Saat itu Pater Simeon mengasuh mata kuliah eksegese Injil Mathius bagi para frater tingkat IV. Penyajian materi dari Pater Simeon menarik. Tafsirannya juga unik dan detil. Kadang kami kewalahan berurusan dengan Pater Simeon, SVD. Sebab selain kuliah tatap muka di ruang barak nan panas itu, kepada kami masih diberi tugas yang amat rumit. Pekerjaan rumah ditulis dalam buku beralaskan kertas karbon. Dikumpulkan untuk diperiksa.
Beda lagi jika ujian semester. Soalnya tidak banyak. Hanya lima nomor. Itupun tidak semua dikerjakan. Hanya dua atau tiga soal saja. Pada kepala lembar soal ujian sudah tercantum jelas catatannya, “soal wajib dan soal pilihan!. Hanya uraian jawaban masing-masing nomor soal yang bikin frater kalang kabut. Yang beruntung saja bisa lulus. Yang lain pasti langganan her alias uji ulang.

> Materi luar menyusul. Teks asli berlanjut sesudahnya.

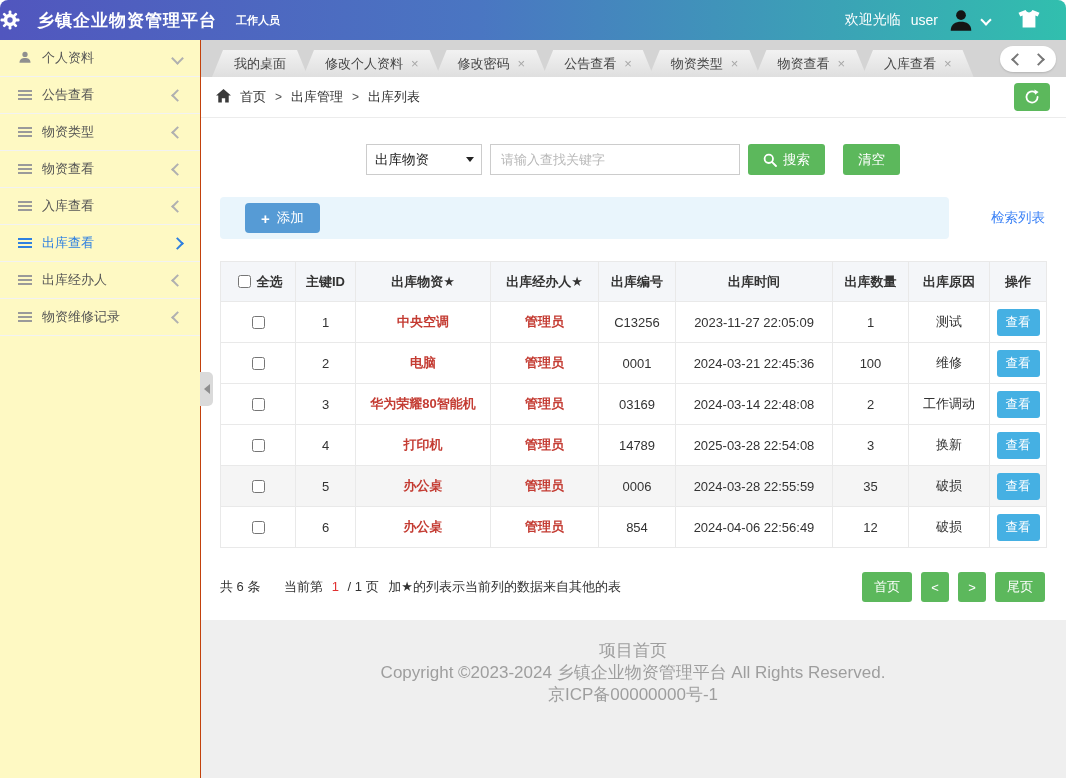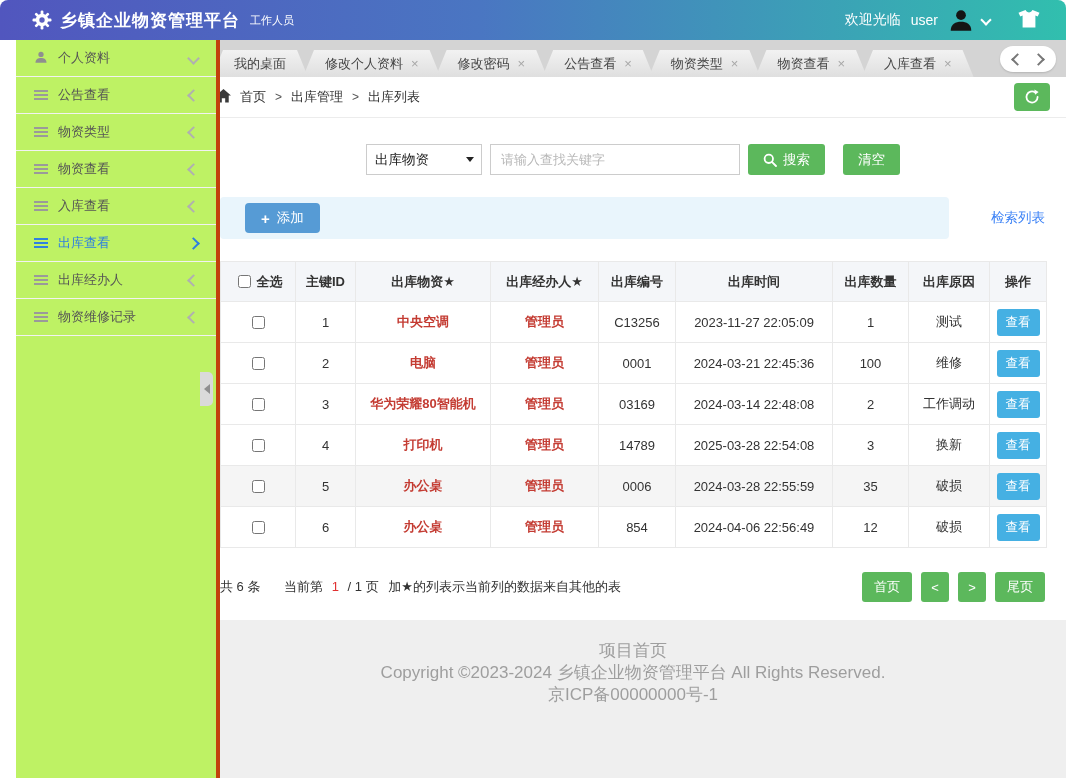--- a/index.html
+++ b/index.html
@@ -10,7 +10,7 @@
   .header{position:absolute;top:0;left:0;right:0;height:40px;
     background:linear-gradient(90deg,#5156be 0%,#4a76c2 45%,#31bfae 100%);
     border-radius:8px 8px 0 0;display:flex;align-items:center;color:#fff;z-index:10;}
-  .brand{display:flex;align-items:center;padding-left:32px;gap:8px;}
+  .brand{display:flex;align-items:center;padding-left:0;gap:17px;}
   .brand-title{font-size:17px;font-weight:bold;letter-spacing:1px;}
   .brand-sub{font-size:11px;font-weight:normal;margin-left:2px;margin-top:0;}
   .header-right{margin-left:auto;display:flex;align-items:center;padding-right:26px;font-size:14px;}

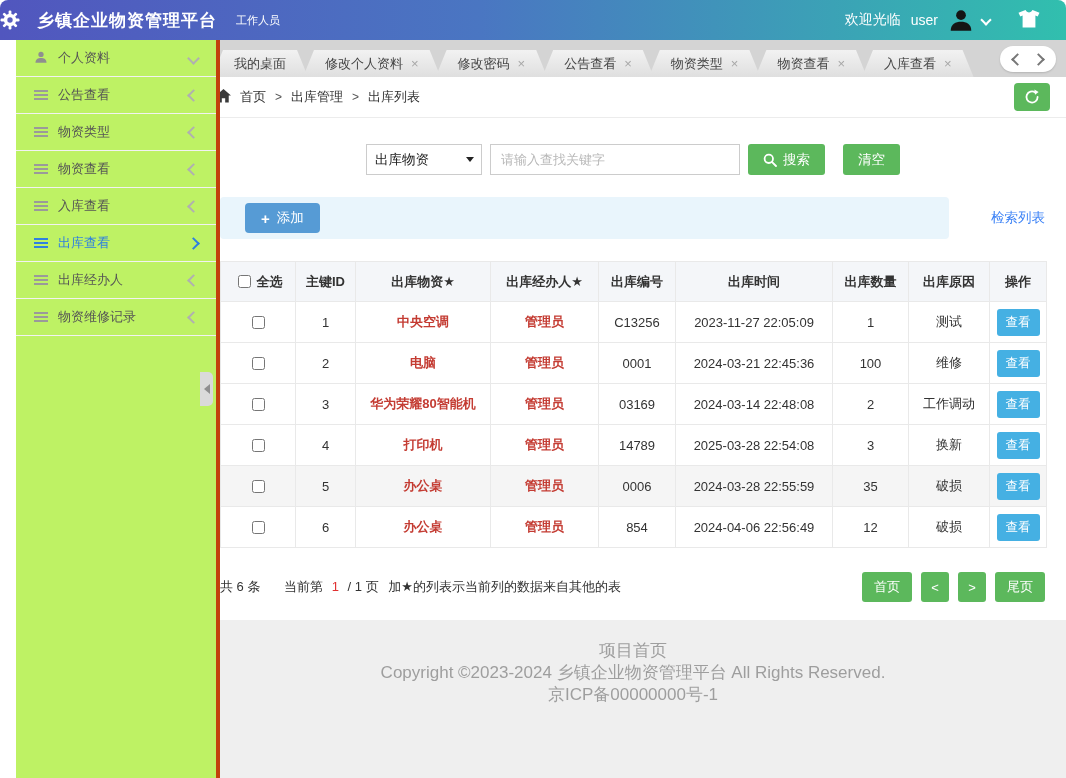--- a/index.html
+++ b/index.html
@@ -12,7 +12,7 @@
     border-radius:8px 8px 0 0;display:flex;align-items:center;color:#fff;z-index:10;}
   .brand{display:flex;align-items:center;padding-left:0;gap:17px;}
   .brand-title{font-size:17px;font-weight:bold;letter-spacing:1px;}
-  .brand-sub{font-size:11px;font-weight:normal;margin-left:2px;margin-top:0;}
+  .brand-sub{font-size:11px;font-weight:bold;margin-left:2px;margin-top:0;}
   .header-right{margin-left:auto;display:flex;align-items:center;padding-right:26px;font-size:14px;}
   .welcome{margin-right:10px;}
   .username{margin-right:10px;}

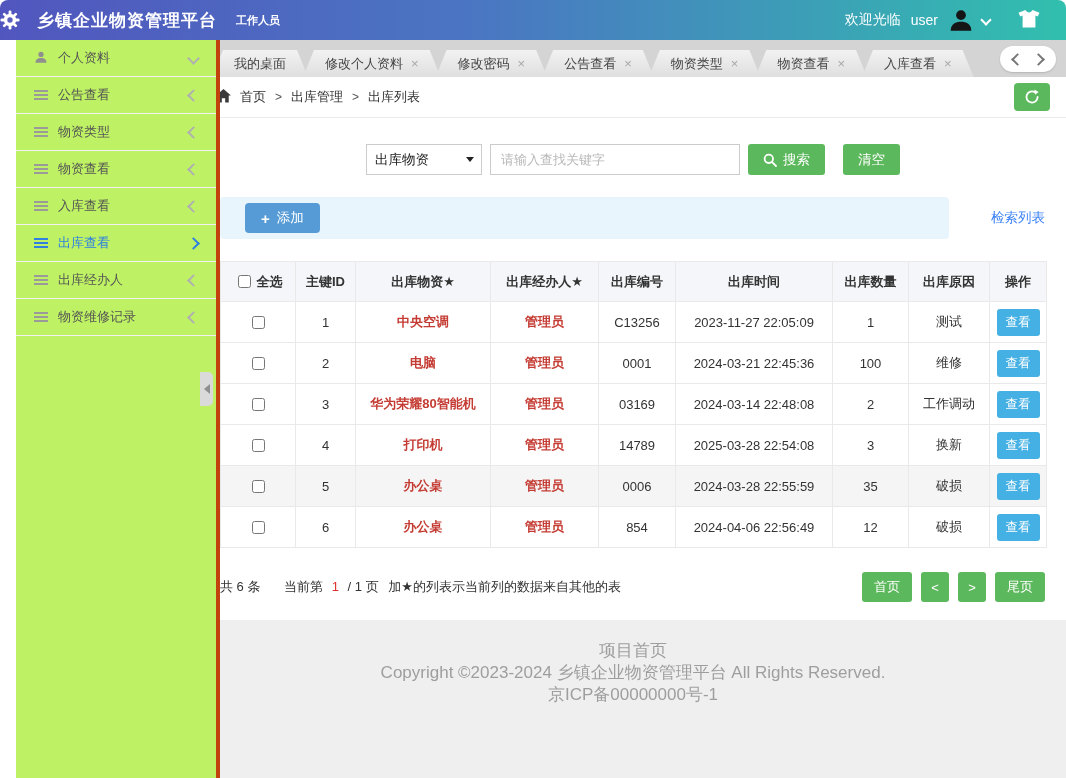--- a/index.html
+++ b/index.html
@@ -25,7 +25,7 @@
   .chev.white{border-color:#fff;width:6px;height:6px;}
 
   
-  .sidebar{position:absolute;top:40px;left:16px;width:200px;bottom:0;background:#bef264;border-right:4px solid #c2410c;z-index:5;}
+  .sidebar{position:absolute;top:40px;left:0;width:200px;bottom:0;background:#fef9c3;border-right:1px solid #c2410c;z-index:5;}
   .side-item{height:36px;display:flex;align-items:center;padding:0 18px;border-bottom:1px solid #f2f2f2;color:#555;font-size:13px;cursor:pointer;}
   .side-item .side-label{margin-left:10px;}
   .side-item .side-arrow{margin-left:auto;}

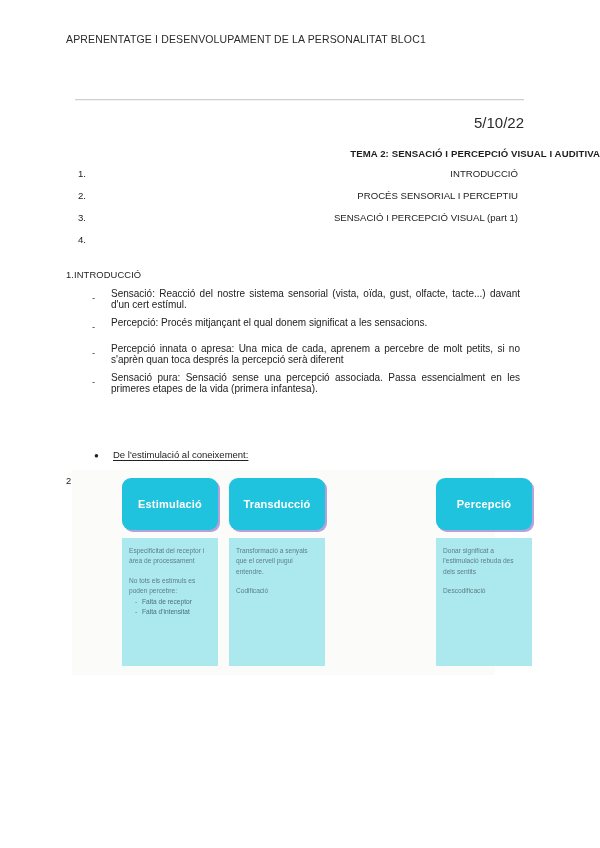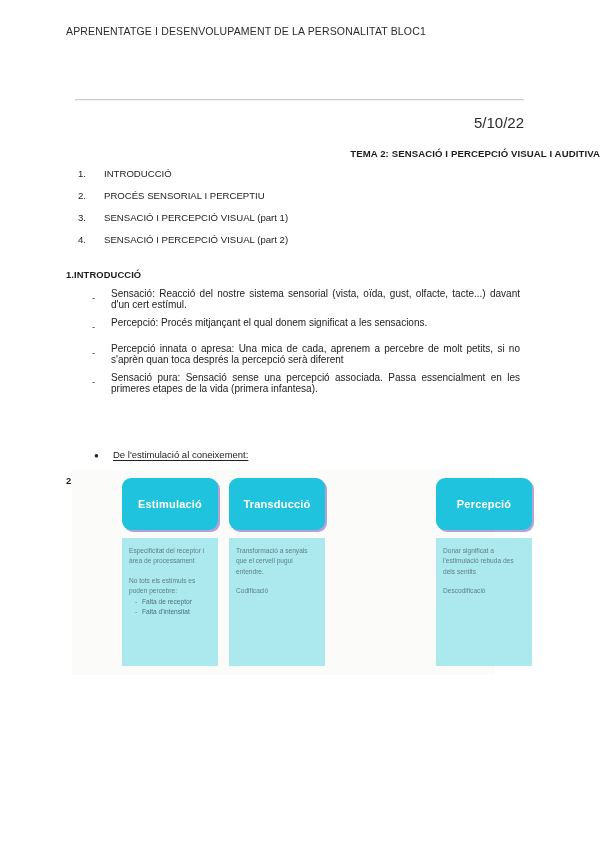--- a/index.html
+++ b/index.html
@@ -25,7 +25,7 @@
   .doc-header {
     position: absolute;
     left: 66px;
-    top: 25px;
+    top: 33px;
     font-size: 10.5px;
     letter-spacing: 0.15px;
     color: #2b2b2b;

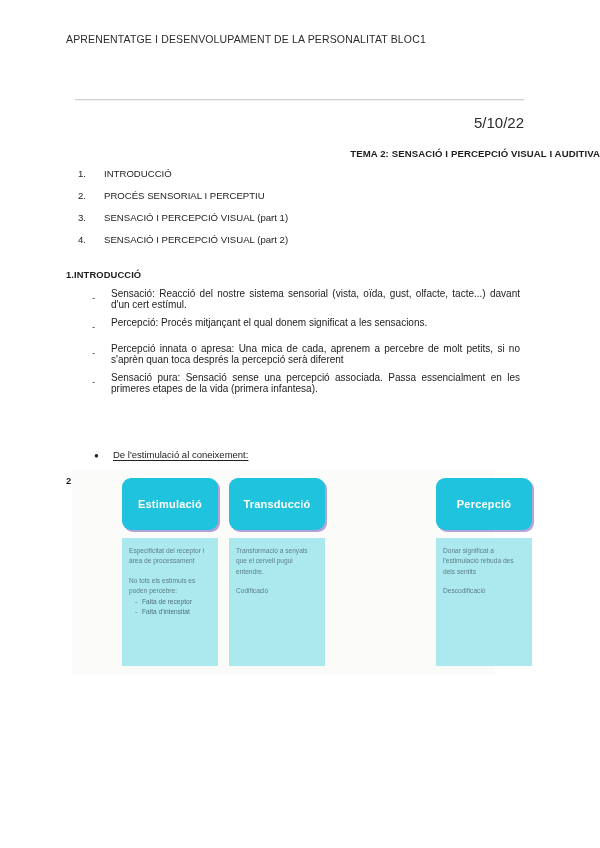--- a/index.html
+++ b/index.html
@@ -78,6 +78,7 @@
   }
   .toc-label {
     flex: 1 1 auto;
+    text-align: right;
   }
 
   

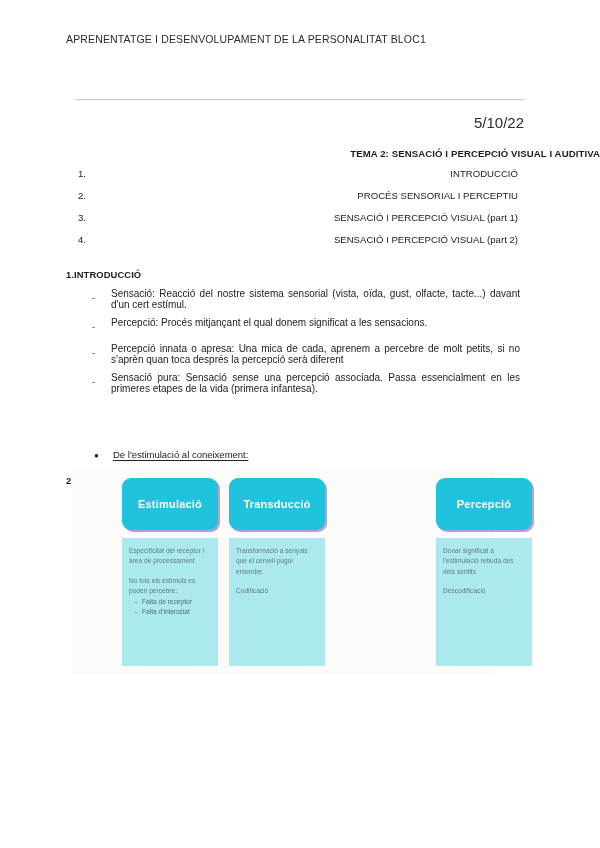--- a/index.html
+++ b/index.html
@@ -234,7 +234,6 @@
     </div>
     <div class="toc-item">
       <span class="toc-num">4.</span>
-      <span class="toc-label">SENSACIÓ I PERCEPCIÓ VISUAL (part 2)</span>
     </div>
   </div>
 

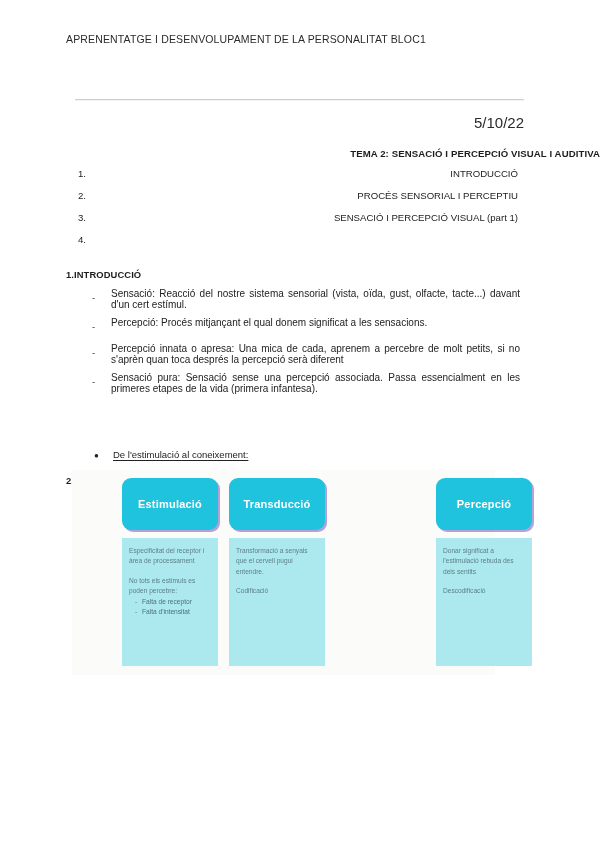--- a/index.html
+++ b/index.html
@@ -85,7 +85,7 @@
   .sec-heading {
     position: absolute;
     font-size: 9.4px;
-    font-weight: bold;
+    font-weight: normal;
     letter-spacing: 0.1px;
     color: #1d1d1d;
   }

Untuk lulus ujian mata kuliah eksegese Injil Mathius tidak semata-mata menyelesaikan soal-soalnya, tetapi catatan pekerjaan rumah punya andil untuk luput dari her. Saya beruntung bisa lulus.
Pater Simeon sangat teliti dalam menafsir pesan teks Injil Mathius. Beliau menjelaskan kata per kata beserta etimologi kata, baik dalam bahasa Ibrani pun dalam bahasa Yunani. Lalu dikontekskan dengan aplikasi pastoralnya.